# Auto Siphon



## ruggierm1 (Jun 19, 2009)

Got a bit of a problem. I went to rack from prim. to second. the other night, and noticed that the bottem piece of my auto siphon (the piece that is supposed to reduce the transfer of lees) was missing. I really don't feel like spending another $11 on an auto siphon. Does anyone have any ideas how to reduce lees during transfer without the bottem? I had read on one of the threads that someone put pantyhose on the bottem of the cane, secured with a rubber band. Any help would be appreciated. Thanks


----------



## cpfan (Jun 19, 2009)

I think the pantihose is more to reduce clogging by grape skins, although it would act as a filter as well. Sorry I have not tried it.

Steve


----------



## Wade E (Jun 19, 2009)

What I do is tilt the carboy after adding fining agent so all the lees go into one corner and then when its clear gently tilt the carboy the other way and rack off the side with no lees there. While its clearing I will also rock it a few times to help the lees get onto that side.


----------



## Tom (Jun 19, 2009)

Ck with some HB stores. I know some sell that part


----------



## Madriver Wines (Jun 20, 2009)

My son in law wire ties a wodden spoon to his and uses it to create a space at the bottom so he doesn't such up the lees. Necessity is the mother of invention.


----------



## Ceegar (Jun 20, 2009)

ruggierm1 said:


> Got a bit of a problem. I went to rack from prim. to second. the other night, and noticed that the bottem piece of my auto siphon (the piece that is supposed to reduce the transfer of lees) was missing. I really don't feel like spending another $11 on an auto siphon. Does anyone have any ideas how to reduce lees during transfer without the bottem? I had read on one of the threads that someone put pantyhose on the bottem of the cane, secured with a rubber band. Any help would be appreciated. Thanks



I don't know what the autosiphon looks like at the bottom (just ordered one - got tired of sucking and spilling)

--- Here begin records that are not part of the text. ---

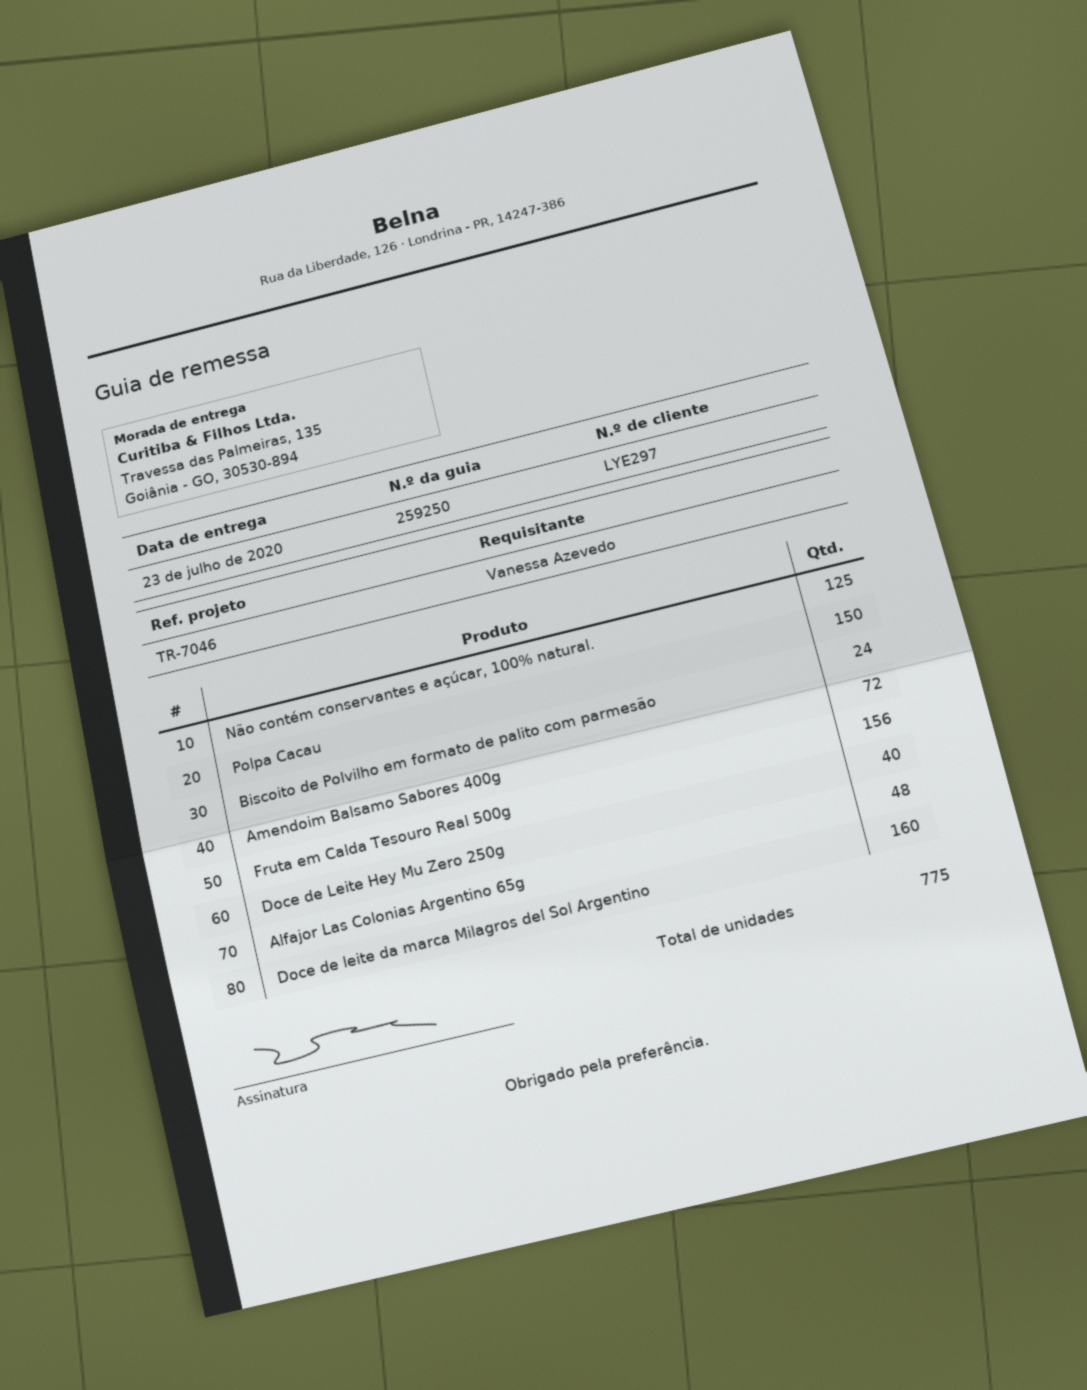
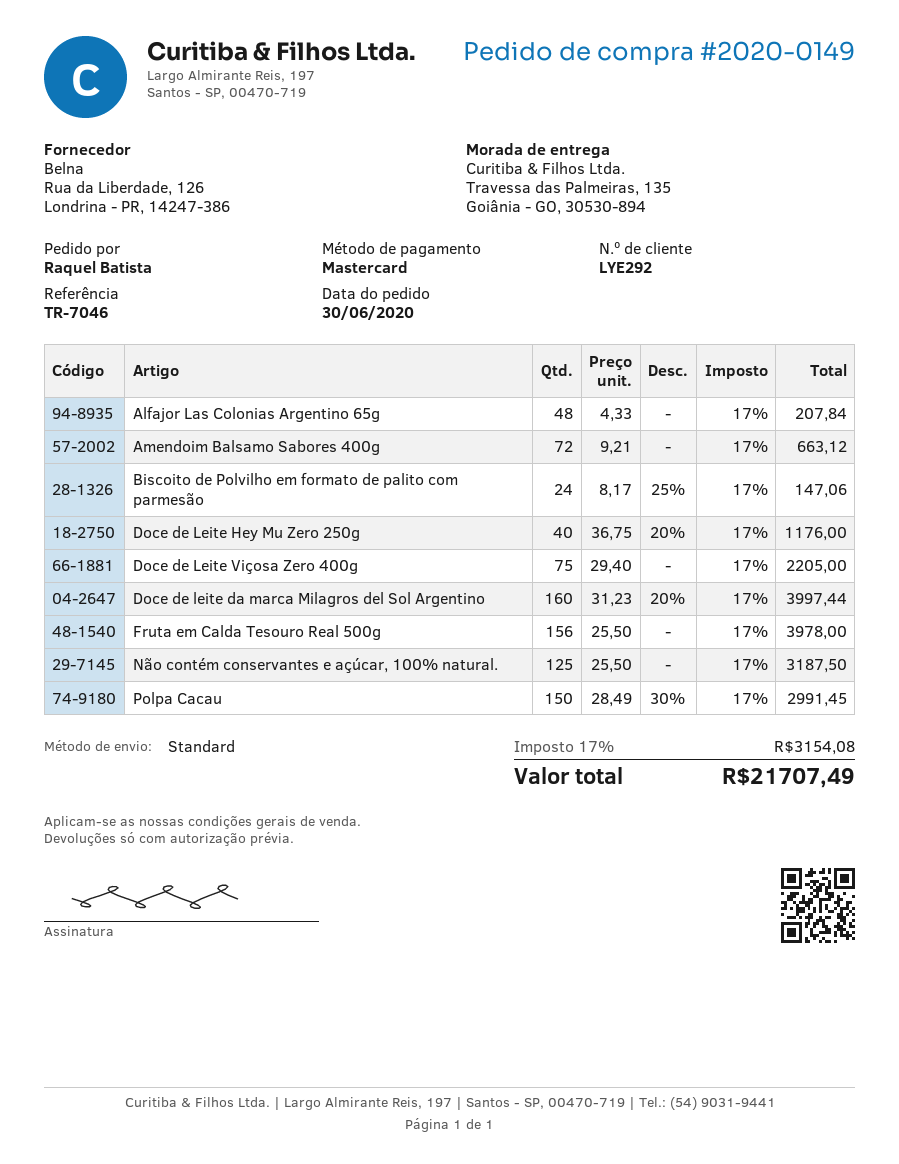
customer number: LYE297 -> LYE292
ordered by: Vanessa Azevedo -> Raquel Batista
Doce de Leite Viçosa Zero 400g: none -> 75

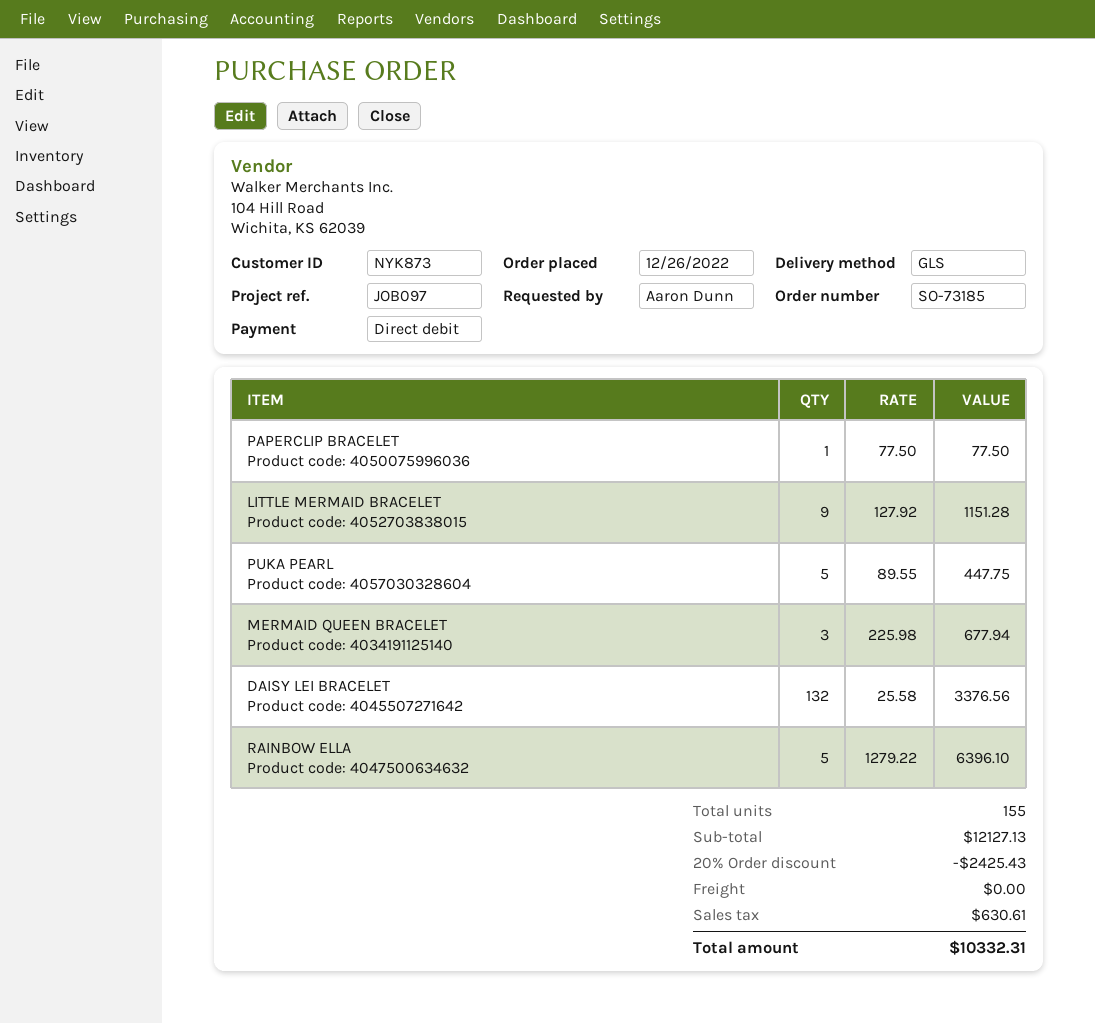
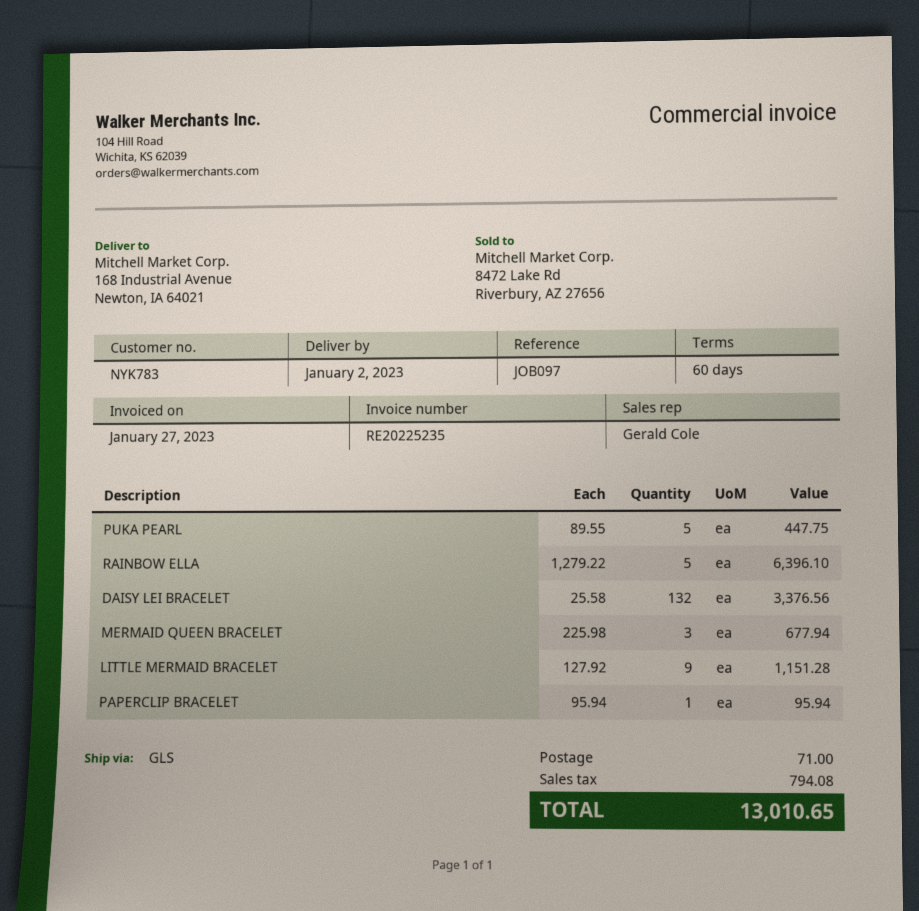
customer number: NYK873 -> NYK783
PAPERCLIP BRACELET: 1 x 77.50 = 77.50 -> 1 x 95.94 = 95.94
discount: 20% = 2425.43 -> none
shipping: 0.00 -> 71.00
tax: 630.61 -> 794.08
total: 10332.31 -> 13010.65

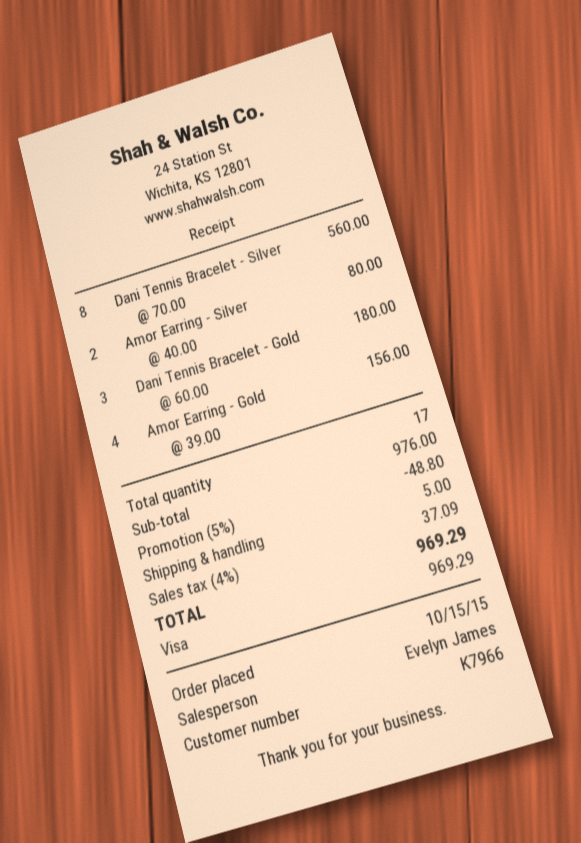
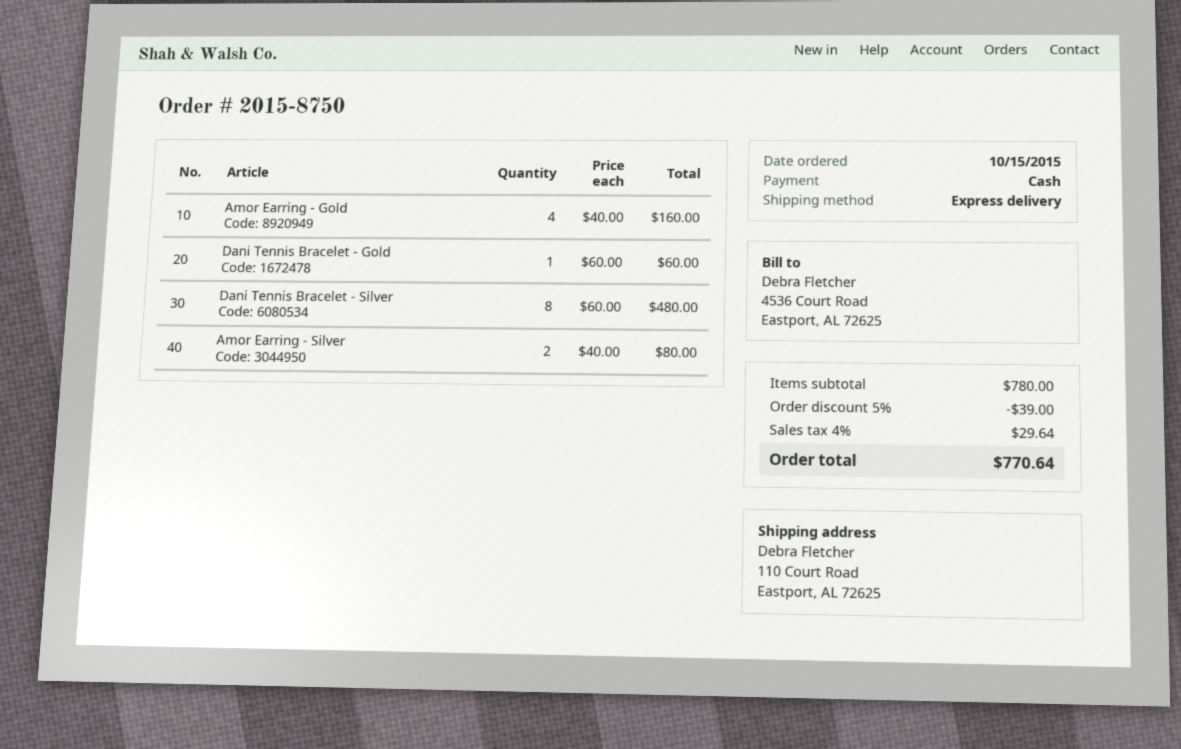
payment method: Visa -> cash
Dani Tennis Bracelet - Silver: 8 x 70.00 = 560.00 -> 8 x 60.00 = 480.00
Dani Tennis Bracelet - Gold: 3 x 60.00 = 180.00 -> 1 x 60.00 = 60.00
Amor Earring - Gold: 4 x 39.00 = 156.00 -> 4 x 40.00 = 160.00
subtotal: 976.00 -> 780.00
discount: 5% = 48.80 -> 5% = 39.00
shipping: 5.00 -> none
tax: 4% = 37.09 -> 4% = 29.64
total: 969.29 -> 770.64

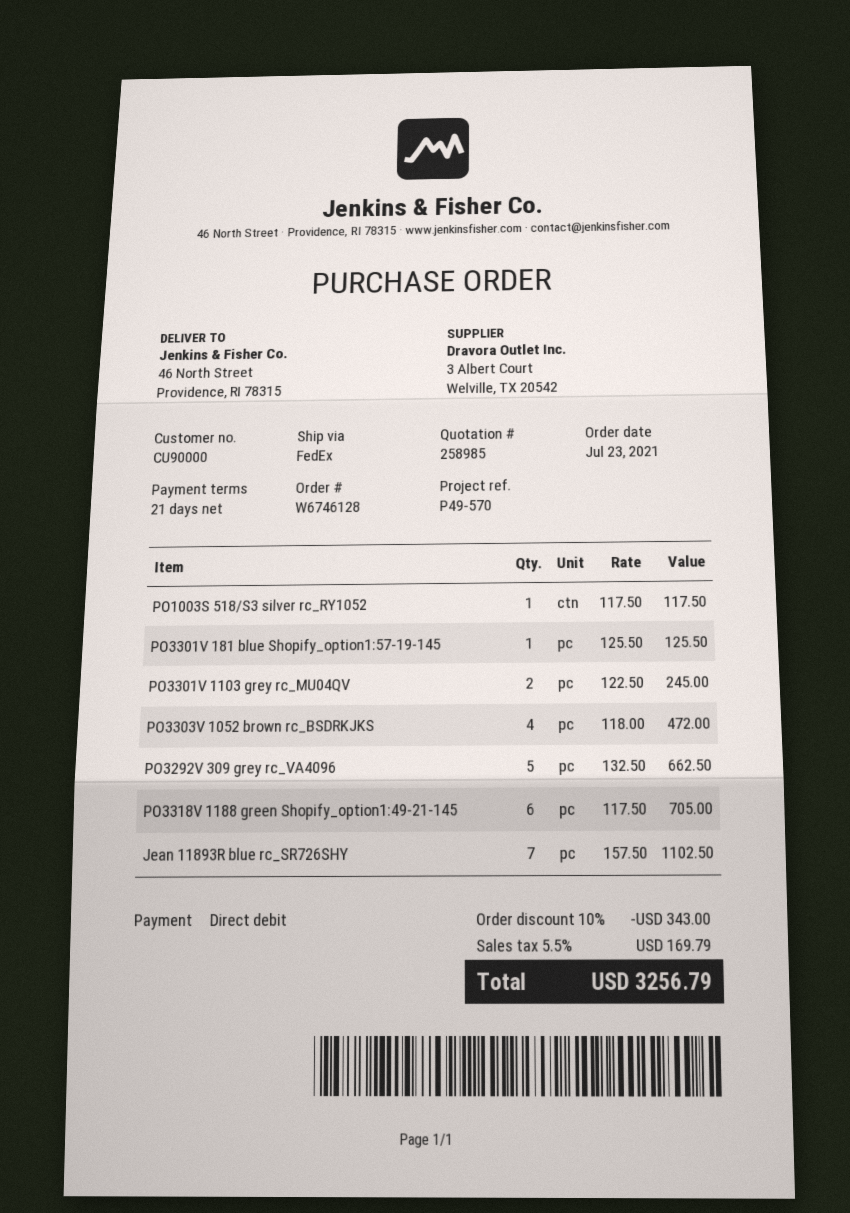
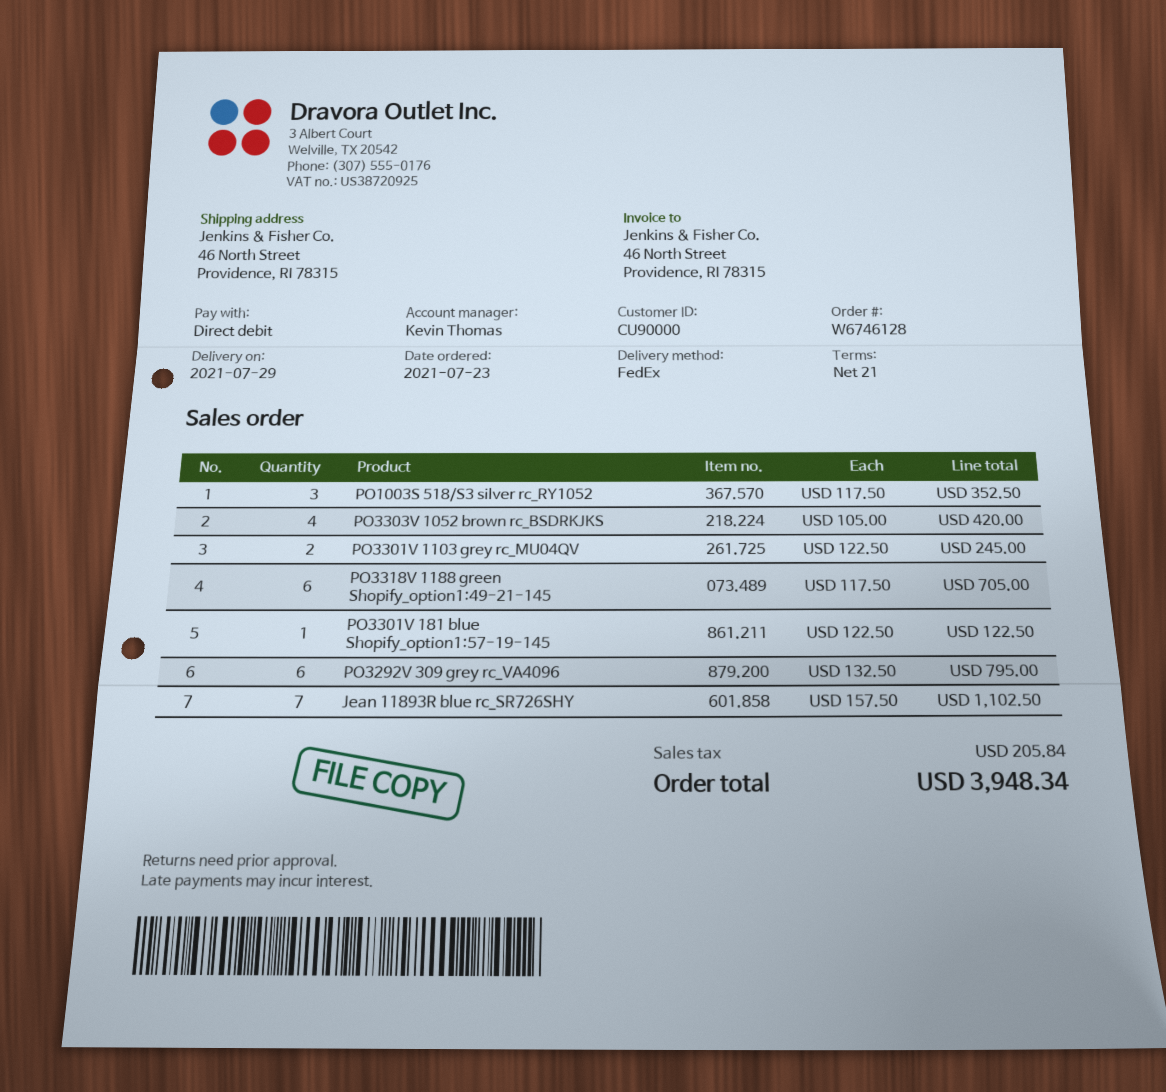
PO1003S 518/S3 silver rc_RY1052: 1 x 117.50 = 117.50 -> 3 x 117.50 = 352.50
PO3301V 181 blue Shopify_option1:57-19-145: 1 x 125.50 = 125.50 -> 1 x 122.50 = 122.50
PO3303V 1052 brown rc_BSDRKJKS: 4 x 118.00 = 472.00 -> 4 x 105.00 = 420.00
PO3292V 309 grey rc_VA4096: 5 x 132.50 = 662.50 -> 6 x 132.50 = 795.00
discount: 10% = 343.00 -> none
tax: 169.79 -> 205.84
total: 3256.79 -> 3948.34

BUT - I have a siphoning device that I use on my gallon jugs and the cane is plugged at the bottom and it has a small hole drilled in the tube about an inch from the bottom. If you're good with tools and if the design of that thing allows it, is it possible to plug the bottom, maybe with a piece of cork, then drill a hole in the side of the cane about an inch up from the bottom?

BTW - pantyhose worked great for me as a straining bag last week when my other one was tied up with another fruit - and yes, they were washed good and sanitised before using it.


----------



## Madriver Wines (Jun 20, 2009)

My sister lost her bag and when I started _her _first batch of Plum last Sat.we used a new "footy". I thought we would need 2 but one held the entire can. I soaked it in sulfite solution while I got everything ready. It looked like a swollen colon full of plum lol. But it worked just fine.
The drilled hole idea is great.


----------



## Ceegar (Jun 20, 2009)

Madriver Wines said:


> My sister lost her bag and when I started _her _first batch of Plum last Sat.we used a new "footy". I thought we would need 2 but one held the entire can. I soaked it in sulfite solution while I got everything ready. It looked like a swollen colon full of plum lol. But it worked just fine.
> The drilled hole idea is great.



This pantyhose thing gave me an idea for a new wine, but after carefully thinking this over I decided I won't go there.


----------



## Madriver Wines (Jun 22, 2009)

Ceegar said:


> This pantyhose thing gave me an idea for a new wine, but after carefully thinking this over I decided I won't go there.


 Woa!! I dont even want to think about what you were thinking of lol.


----------



## Wade E (Jun 27, 2009)

scroll down to the bottom of the page for what you need.
http://www.northernbrewer.com/siphon.html


----------



## lovethepirk (Aug 24, 2009)

This looks like an easy siphon to have. Does anyone have a link or other suggestion for siphoning that may be easier than this...

-----www.youtube.com/watch?v=zS77T35SrPA------
Check that guy out at 6:20 into the video, he displays his siphon that all you do is shake the end and it sucks wine into the hose.

Thanks for any leads or other suggestions...

LTP


----------